> Activity
Restate word for word the entries below, starting at the line with "- HTTP_PROXY, HTTPS_PROXY, ALL_PROXY" and ending at the line with "the project file.". Keep both end lines and omit the pictures.

> Data section
—————

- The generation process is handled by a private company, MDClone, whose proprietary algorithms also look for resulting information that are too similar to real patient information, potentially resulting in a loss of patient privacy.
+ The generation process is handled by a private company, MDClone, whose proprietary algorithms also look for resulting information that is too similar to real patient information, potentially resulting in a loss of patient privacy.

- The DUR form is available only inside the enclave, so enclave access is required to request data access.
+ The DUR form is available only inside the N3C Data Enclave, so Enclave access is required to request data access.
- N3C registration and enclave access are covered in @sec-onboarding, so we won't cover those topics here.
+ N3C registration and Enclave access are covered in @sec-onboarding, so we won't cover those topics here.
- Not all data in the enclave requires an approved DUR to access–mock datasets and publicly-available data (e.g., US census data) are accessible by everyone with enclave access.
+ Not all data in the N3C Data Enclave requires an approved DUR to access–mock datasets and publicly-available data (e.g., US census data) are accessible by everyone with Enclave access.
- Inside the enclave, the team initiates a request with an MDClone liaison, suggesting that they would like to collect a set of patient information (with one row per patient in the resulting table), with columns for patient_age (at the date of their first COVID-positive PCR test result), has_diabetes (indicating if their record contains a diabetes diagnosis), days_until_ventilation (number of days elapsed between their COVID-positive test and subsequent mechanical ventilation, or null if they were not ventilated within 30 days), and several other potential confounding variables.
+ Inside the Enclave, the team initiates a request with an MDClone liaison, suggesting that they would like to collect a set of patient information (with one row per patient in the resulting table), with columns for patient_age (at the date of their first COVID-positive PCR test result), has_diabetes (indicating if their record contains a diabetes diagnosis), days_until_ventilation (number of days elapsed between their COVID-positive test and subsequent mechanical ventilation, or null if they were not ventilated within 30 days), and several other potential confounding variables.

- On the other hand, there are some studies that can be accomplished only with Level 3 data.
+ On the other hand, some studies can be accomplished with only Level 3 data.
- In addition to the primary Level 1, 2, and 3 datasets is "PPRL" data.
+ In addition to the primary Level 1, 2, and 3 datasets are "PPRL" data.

—————

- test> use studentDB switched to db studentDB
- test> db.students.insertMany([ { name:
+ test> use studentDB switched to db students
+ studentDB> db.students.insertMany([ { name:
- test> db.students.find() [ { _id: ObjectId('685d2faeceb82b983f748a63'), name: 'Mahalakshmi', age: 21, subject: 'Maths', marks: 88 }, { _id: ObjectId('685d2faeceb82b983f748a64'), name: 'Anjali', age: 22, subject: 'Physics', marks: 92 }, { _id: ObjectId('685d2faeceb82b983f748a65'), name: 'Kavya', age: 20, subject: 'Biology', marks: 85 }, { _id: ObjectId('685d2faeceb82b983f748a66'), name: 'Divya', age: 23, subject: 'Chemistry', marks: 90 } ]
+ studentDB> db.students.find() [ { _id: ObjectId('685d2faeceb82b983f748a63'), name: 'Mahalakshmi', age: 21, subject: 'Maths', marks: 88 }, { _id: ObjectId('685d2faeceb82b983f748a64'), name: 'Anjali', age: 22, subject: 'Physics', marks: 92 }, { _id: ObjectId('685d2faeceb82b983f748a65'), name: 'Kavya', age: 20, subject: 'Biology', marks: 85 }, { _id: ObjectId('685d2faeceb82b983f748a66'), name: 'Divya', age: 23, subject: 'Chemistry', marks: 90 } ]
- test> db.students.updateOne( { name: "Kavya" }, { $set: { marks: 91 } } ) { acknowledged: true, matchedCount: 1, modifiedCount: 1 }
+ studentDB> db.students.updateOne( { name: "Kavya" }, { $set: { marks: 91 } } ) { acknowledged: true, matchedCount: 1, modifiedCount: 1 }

—————

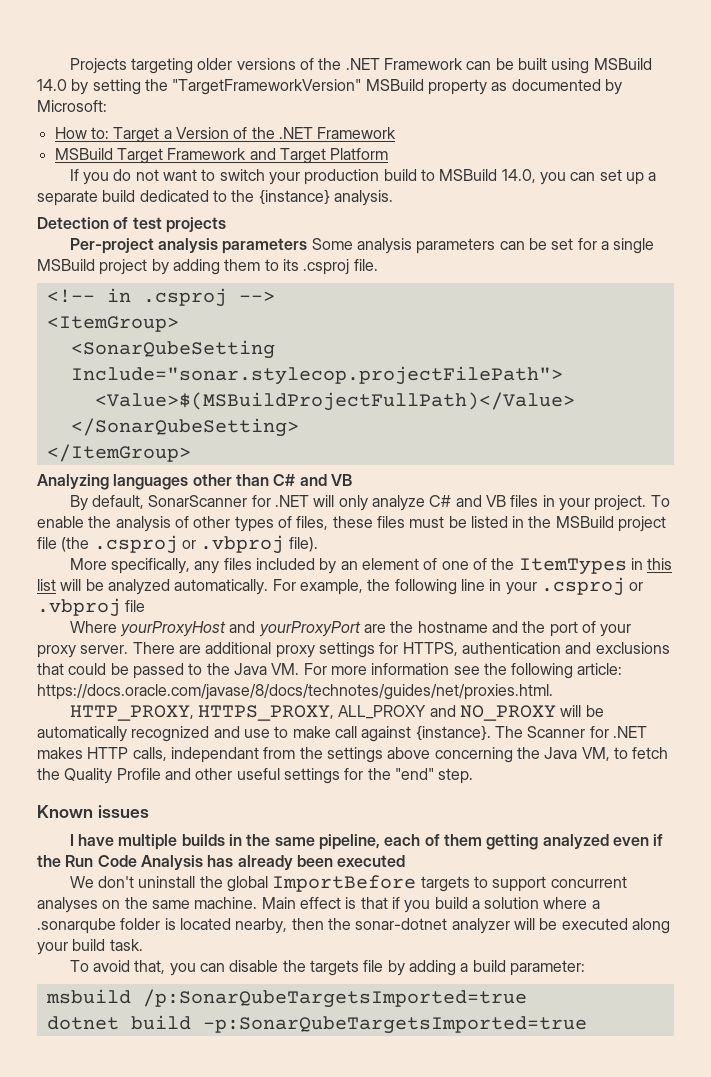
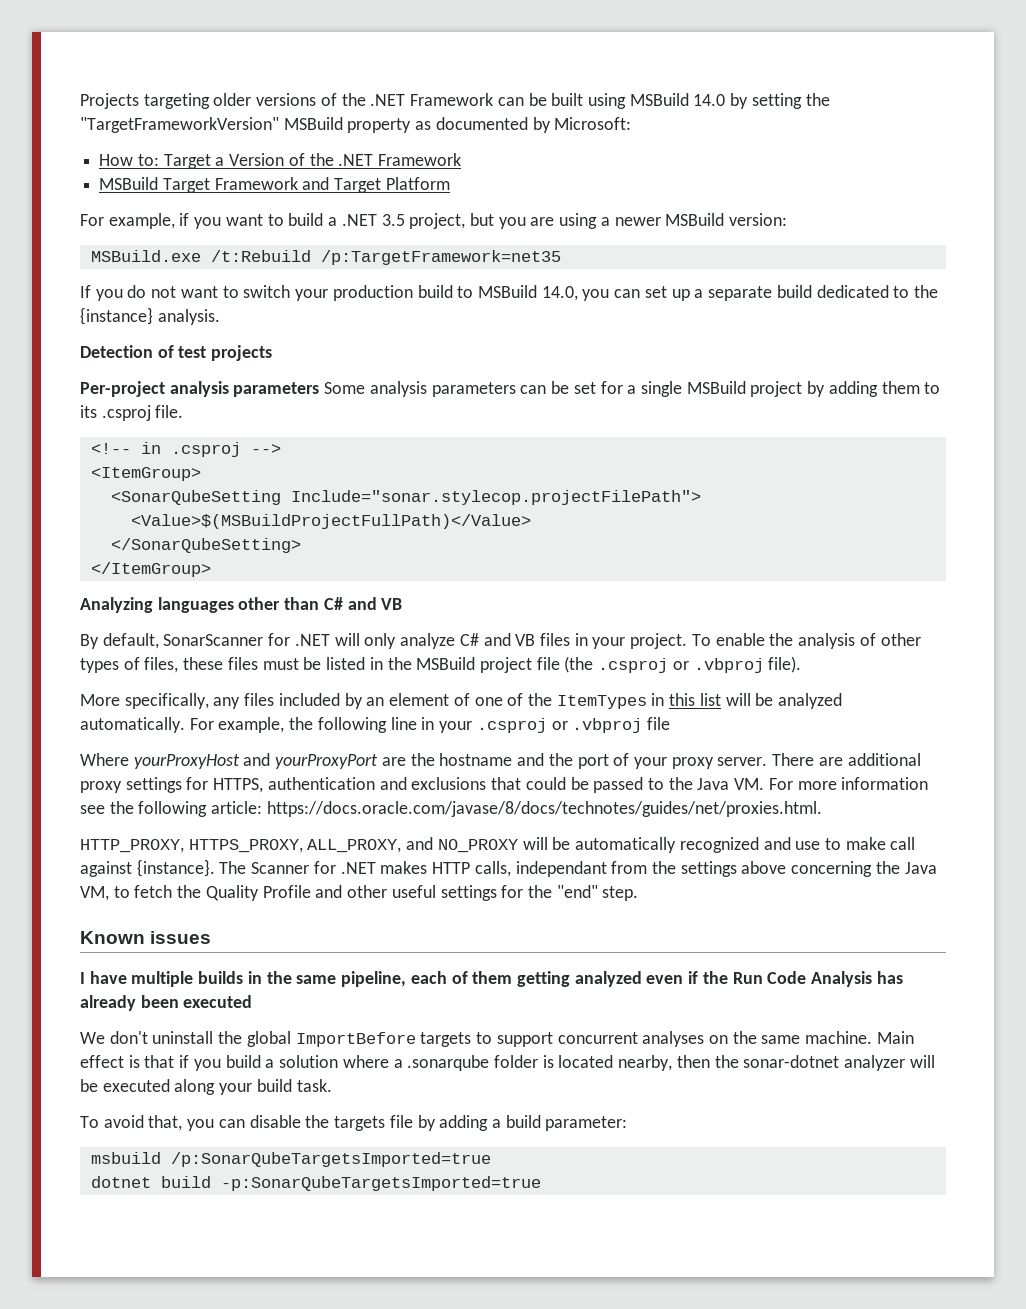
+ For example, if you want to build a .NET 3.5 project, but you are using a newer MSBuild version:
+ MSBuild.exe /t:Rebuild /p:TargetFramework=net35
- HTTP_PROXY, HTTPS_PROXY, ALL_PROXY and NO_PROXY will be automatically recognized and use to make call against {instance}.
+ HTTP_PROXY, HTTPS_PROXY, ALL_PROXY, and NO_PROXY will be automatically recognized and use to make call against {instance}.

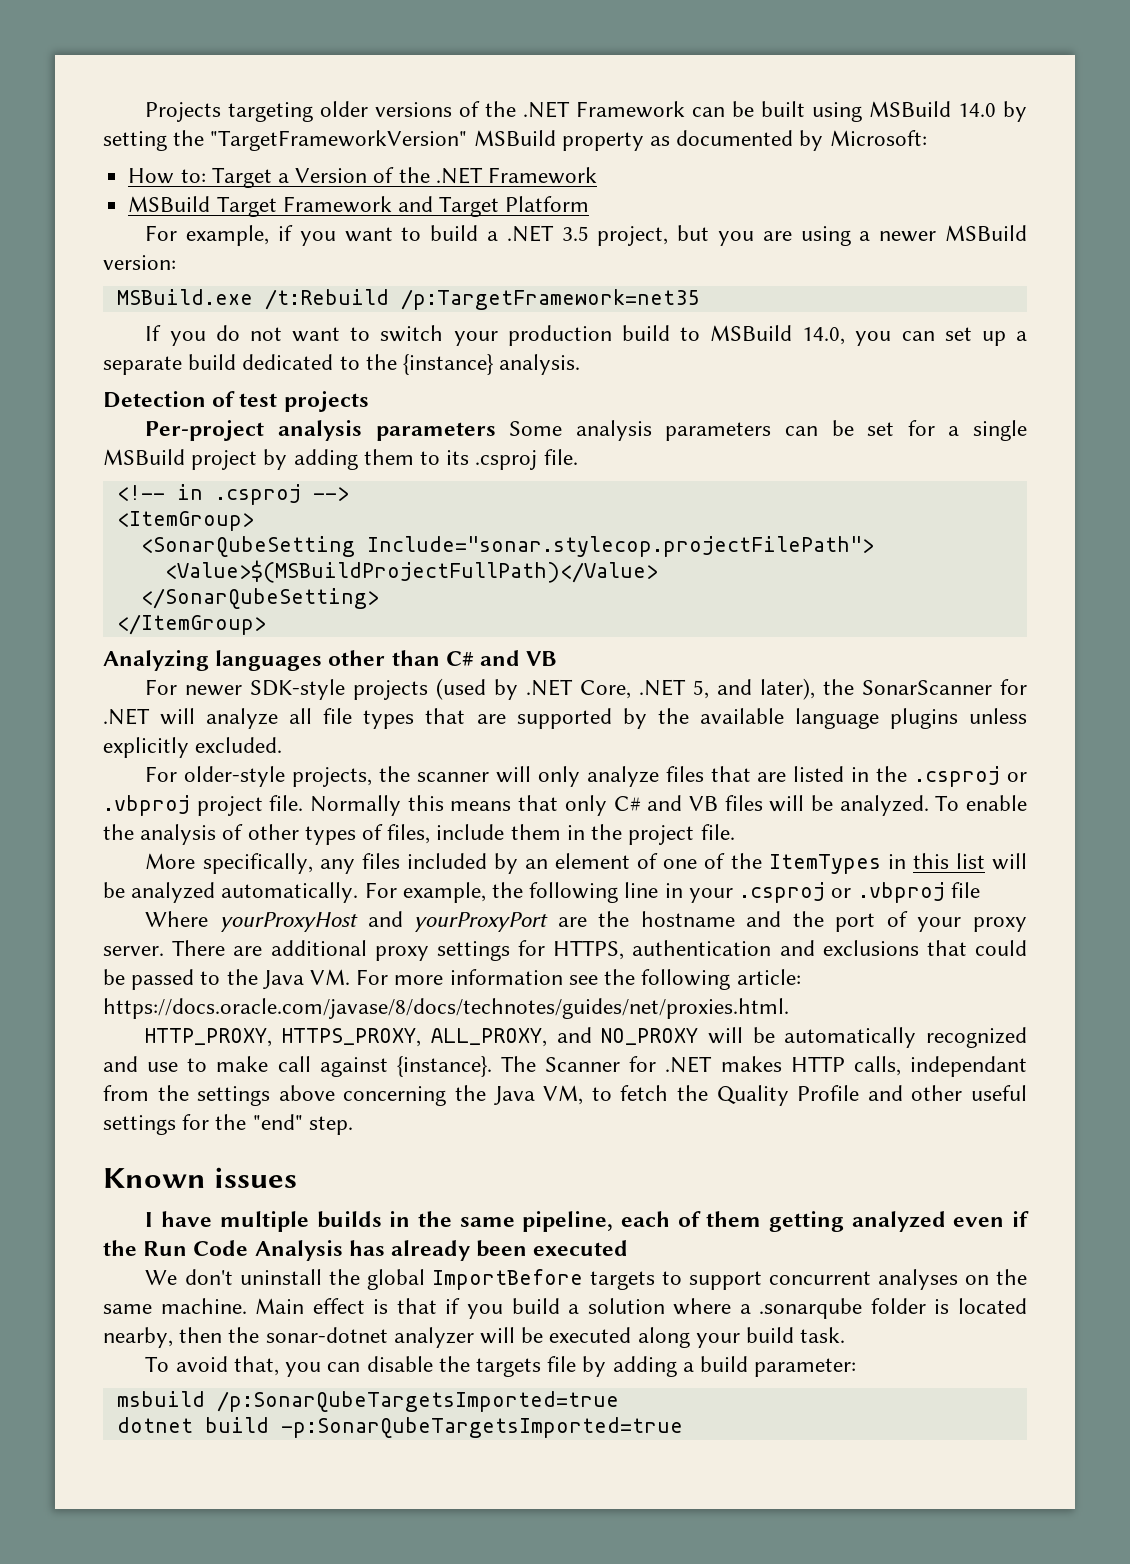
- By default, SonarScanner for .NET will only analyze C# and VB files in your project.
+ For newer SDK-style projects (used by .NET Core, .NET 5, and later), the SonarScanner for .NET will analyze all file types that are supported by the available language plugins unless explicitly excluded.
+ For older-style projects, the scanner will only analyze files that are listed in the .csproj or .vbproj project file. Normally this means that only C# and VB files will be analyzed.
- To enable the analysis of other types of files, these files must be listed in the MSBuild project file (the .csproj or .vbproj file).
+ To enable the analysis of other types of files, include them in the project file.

—————

> Solution to the problem
- HTTP_PROXY, HTTPS_PROXY, ALL_PROXY and NO_PROXY will be automatically recognized and use to make call against {instance}.
+ HTTP_PROXY, HTTPS_PROXY, ALL_PROXY, and NO_PROXY will be automatically recognized and use to make call against {instance}.

- By default, SonarScanner for .NET will only analyze C# and VB files in your project.
+ For newer SDK-style projects (used by .NET Core, .NET 5, and later), the SonarScanner for .NET will analyze all file types that are supported by the available language plugins unless explicitly excluded.
+ For older-style projects, the scanner will only analyze files that are listed in the .csproj or .vbproj project file. Normally this means that only C# and VB files will be analyzed.
- To enable the analysis of other types of files, these files must be listed in the MSBuild project file (the .csproj or .vbproj file).
+ To enable the analysis of other types of files, include them in the project file.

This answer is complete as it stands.